A Zeek plugin for high-performance threat intelligence matching using Matchy databases. Includes MatchyIntel, a drop-in alternative to Zeek's Intel Framework that fixes its two biggest pain points: memory consumption on clusters and updating data at runtime.
- Why Replace the Intel Framework?
- Installation
- Quick Start
- Deployment
- MatchyIntel Framework
- Low-Level API
- API Reference
- Building Matchy Databases
- Testing
- Troubleshooting
If you've run Zeek's Intel Framework at scale, you've hit these problems:
The Intel Framework loads every indicator into each worker's heap. On a 32-core cluster, that's 32 copies of your indicator set in memory. A million indicators can easily consume tens of gigabytes across workers.
Matchy databases are memory-mapped. The OS maps the .mxy file once and all workers share the same physical pages via the page cache. Zero heap allocation per worker. On that same 32-core cluster, you go from 32 copies to 1.
Replacing the loaded indicator set in the Intel Framework at runtime has been a long-standing pain point. You either restart Zeek (causing a gap in monitoring) or deal with the complexity of incremental insert/remove operations and Broker synchronization.

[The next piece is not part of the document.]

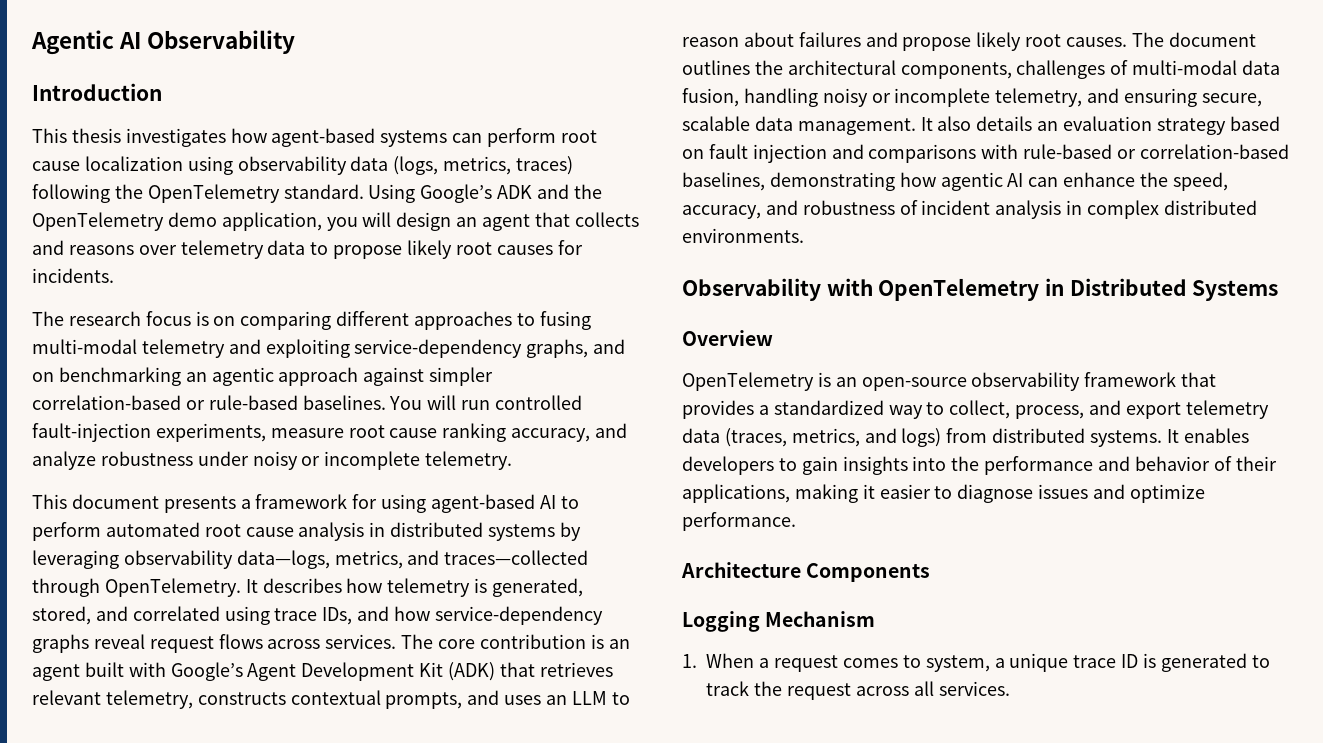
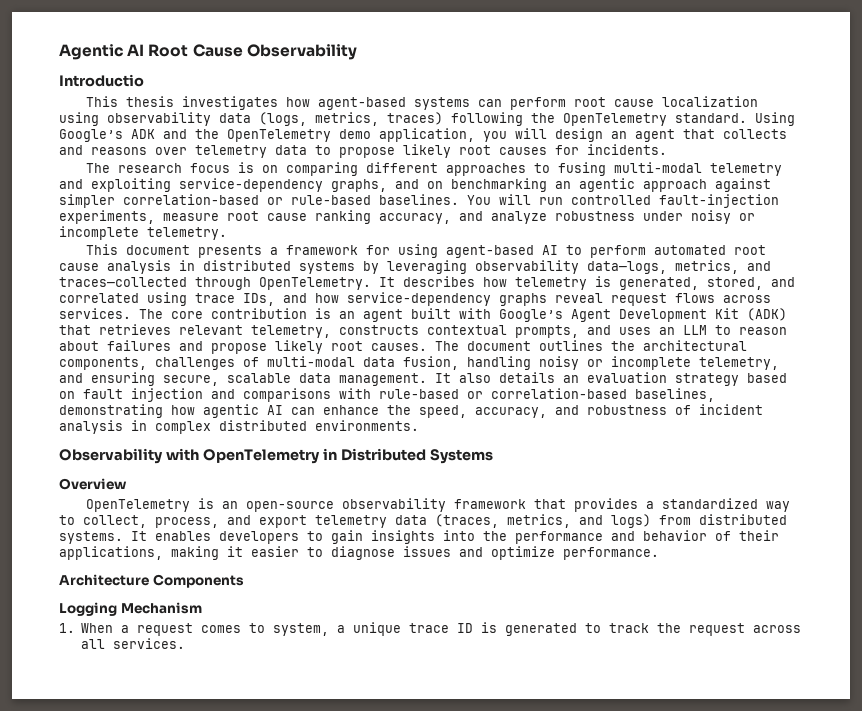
- Agentic AI Observability
+ Agentic AI Root Cause Observability
- Introduction
+ Introductio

With Matchy, you just replace the .mxy file on disk. Auto-reload detects the change and swaps in the new database atomically—lock-free, with ~1-2ns overhead per query. No restart, no gap, no coordination between workers. Build your database offline, scp it to your sensor, done.
| Operation | Throughput |
|---|---|
| IP queries | 7M+/sec |
| Pattern queries (globs) | 3M+/sec |
| Database load time | <1ms |
| Auto-reload overhead | ~1-2ns/query |
Performance is deterministic—no GC pauses, no hash table resizing during operation.
- No Broker: Database files are self-contained. Copy them with
scp, distribute with Ansible, serve from S3. - No
zeekctl deploy: Just replace the file on disk. Auto-reload handles the rest. - Debug offline:
matchy query threats.mxy 1.2.3.4works from any command line—no need to inspect Zeek's internal state. - Build anywhere: Generate
.mxyfiles from CSV, JSON, or MISP feeds in CI/CD. The same binary file works on Linux, macOS, and FreeBSD.
- Zeek 5.0+ (with development headers if not installed from source)
- Rust/Cargo (install from rustup.rs)
- CMake 3.15+
- C++17 compiler
zkg install https://github.com/matchylabs/zeek-matchy-pluginThis requires Rust/Cargo to be installed on the build machine. The package manager handles the rest.
git clone https://github.com/matchylabs/zeek-matchy-plugin.git
cd zeek-matchy-plugin
mkdir build && cd build
cmake ..
makeThis automatically clones and builds Matchy from source. If you already have a local Matchy checkout, point CMake at it to skip the clone:
cmake -DMATCHY_SOURCE_DIR=/path/to/matchy ..Or if Matchy is already installed system-wide:
cmake -DBUILD_MATCHY=OFF ..
# Or specify the install prefix:
cmake -DBUILD_MATCHY=OFF -DMATCHY_ROOT=/usr/local ..sudo make install# If using ZEEK_PLUGIN_PATH (development)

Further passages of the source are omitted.